Zusätzlich muss er in der Rechnung darauf hinweisen, dass der Rechnungsempfänger, also der Auftraggeber, die Umsatzsteuer schuldet. Hierfür ist folgende Formulierung vorgeschrieben: „Steuerschuldnerschaft des Leistungsempfängers“ (oder durch eine entsprechende Übersetzung in einer anderen EU-Sprache).
Der Leistungsempfänger hat dann zwar die Umsatzsteuer an das Finanzamt abzuführen, kann aber gleichzeitig die Vorsteuer in gleicher Höhe geltend machen.
Gibt es so etwas wie Vertrauensschutz in Zweifelsfällen?
In Zweifelsfällen können sich die Vertragspartner auf einen Vertrauensschutz berufen, wenn sie zu Unrecht davon ausgegangen, dass der Leistungsempfänger Schuldner der Umsatzsteuer geworden ist. Der Leistungsempfänger bleibt dann Steuerschuldner.
Zusammenfassung
In diesem ersten Beitrag zu dem Thema „Reverse-Charge-Verfahren“ ging es mir in erster Linie darum, den Sinn und Zweck der Vorschrift zu beschreiben und zu erläutern, für wen sie bestimmt ist und warum sie eingeführt wurde.

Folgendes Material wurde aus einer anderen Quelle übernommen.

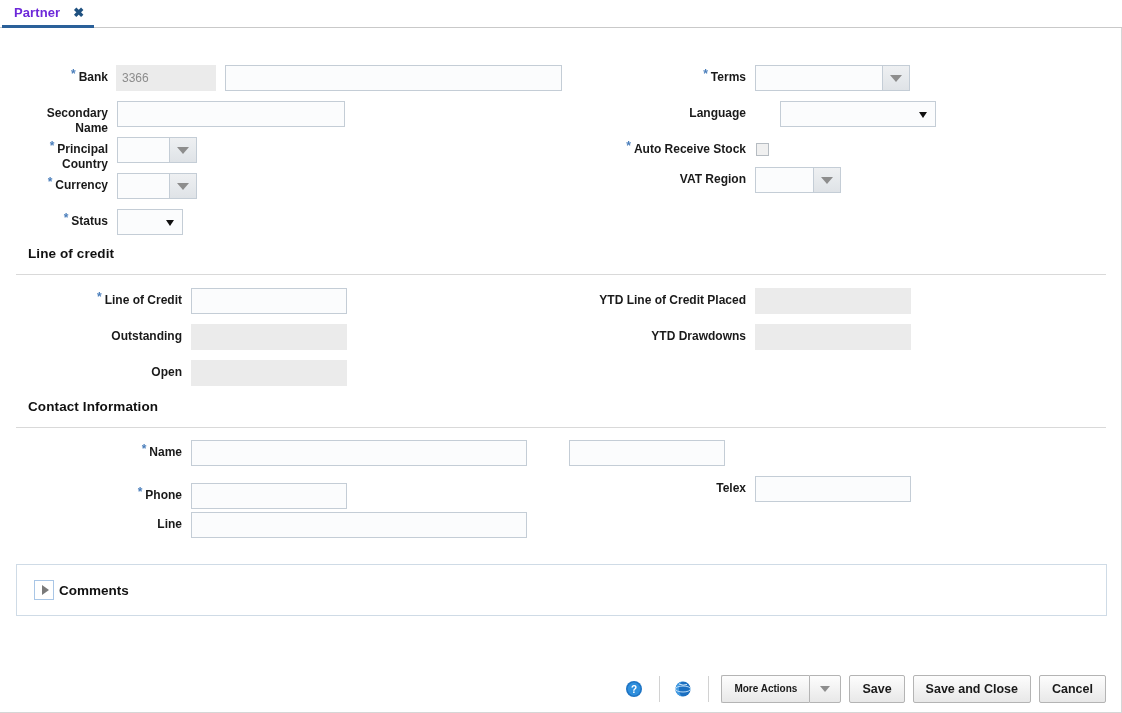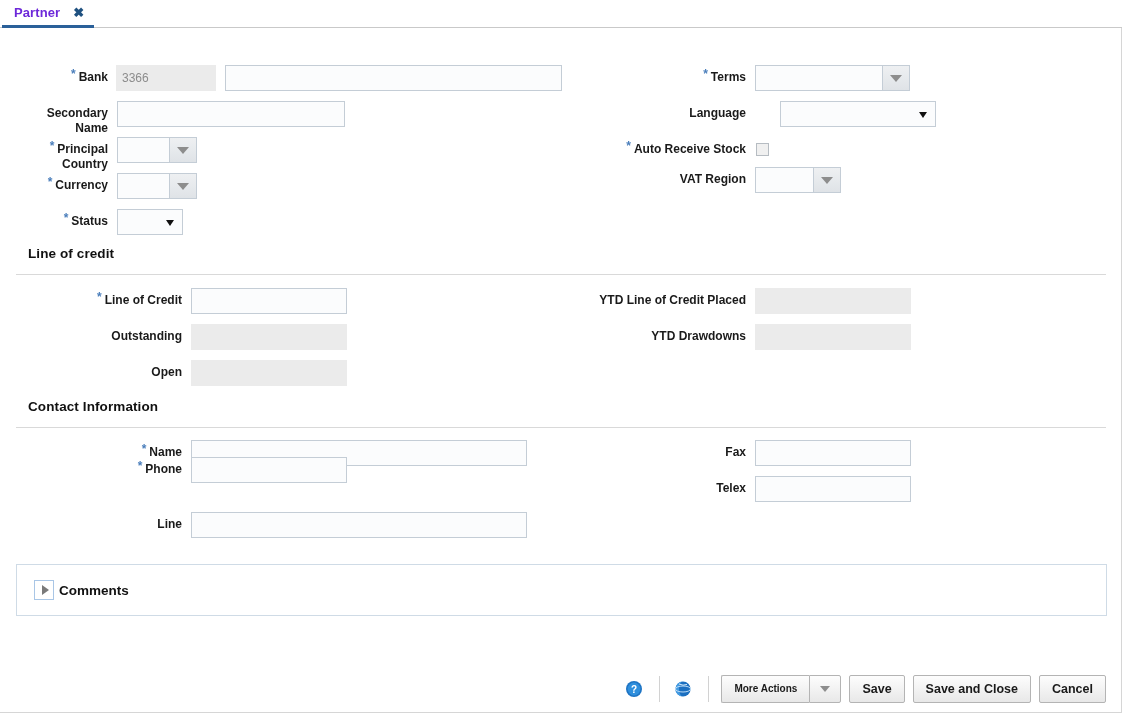"Fax" div.lbl { html: <div>Fax</div> -> none }
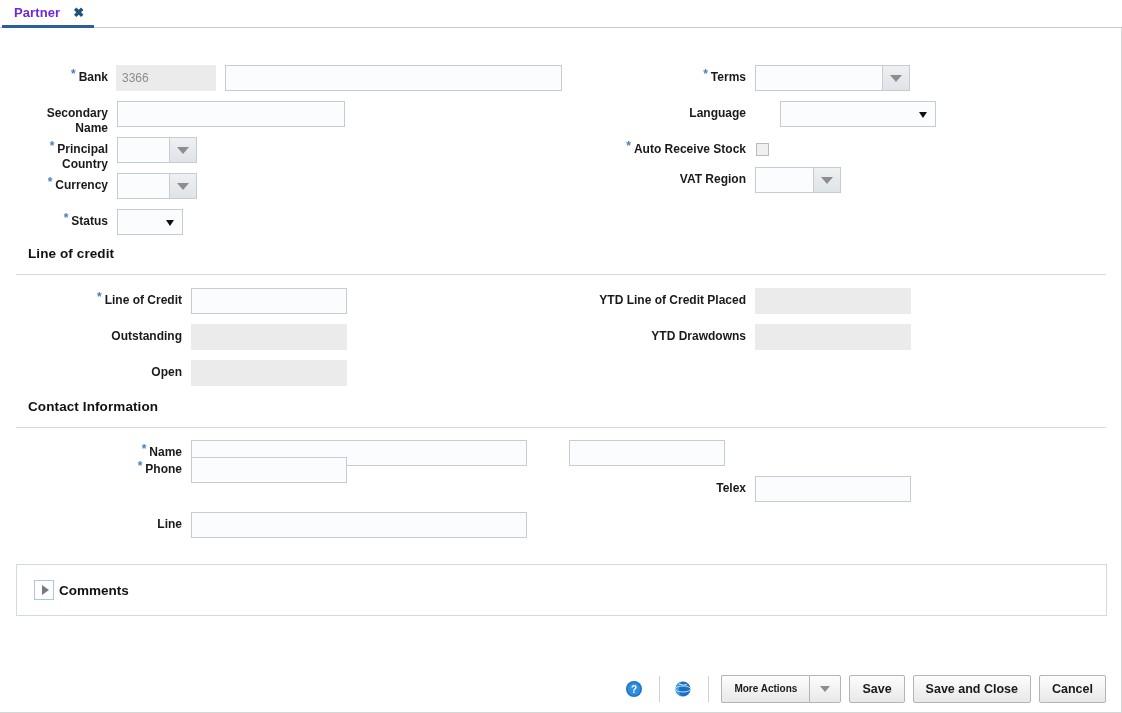"* Phone" div.row { top: 428px -> 454px }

Als Reverse-Charge-Verfahren wird die Verlagerung der Steuerschuldnerschaft für im Inland steuerbare Umsätze auf den Leistungsempfänger bezeichnet (§ 13b UStG). Man spricht auch von der Umkehr der Steuerschuldnerschaft, weil in bestimmten Fällen der Leistungsempfänger – und gerade nicht der leistende Unternehmer – die Umsatzsteuer schuldet. Die Einführung des Verfahrens im Jahr 2010 sollte der Sicherung des Steueraufkommens und der Vereinfachung der Steuerdeklaration bei Auslandssachverhalten dienen. Inzwischen wurde das Reverse-Charge-Verfahren auch auf bestimmte Inlandssachverhalte mit erhöhter Betrugs- und Insolvenzanfälligkeit ausgedehnt.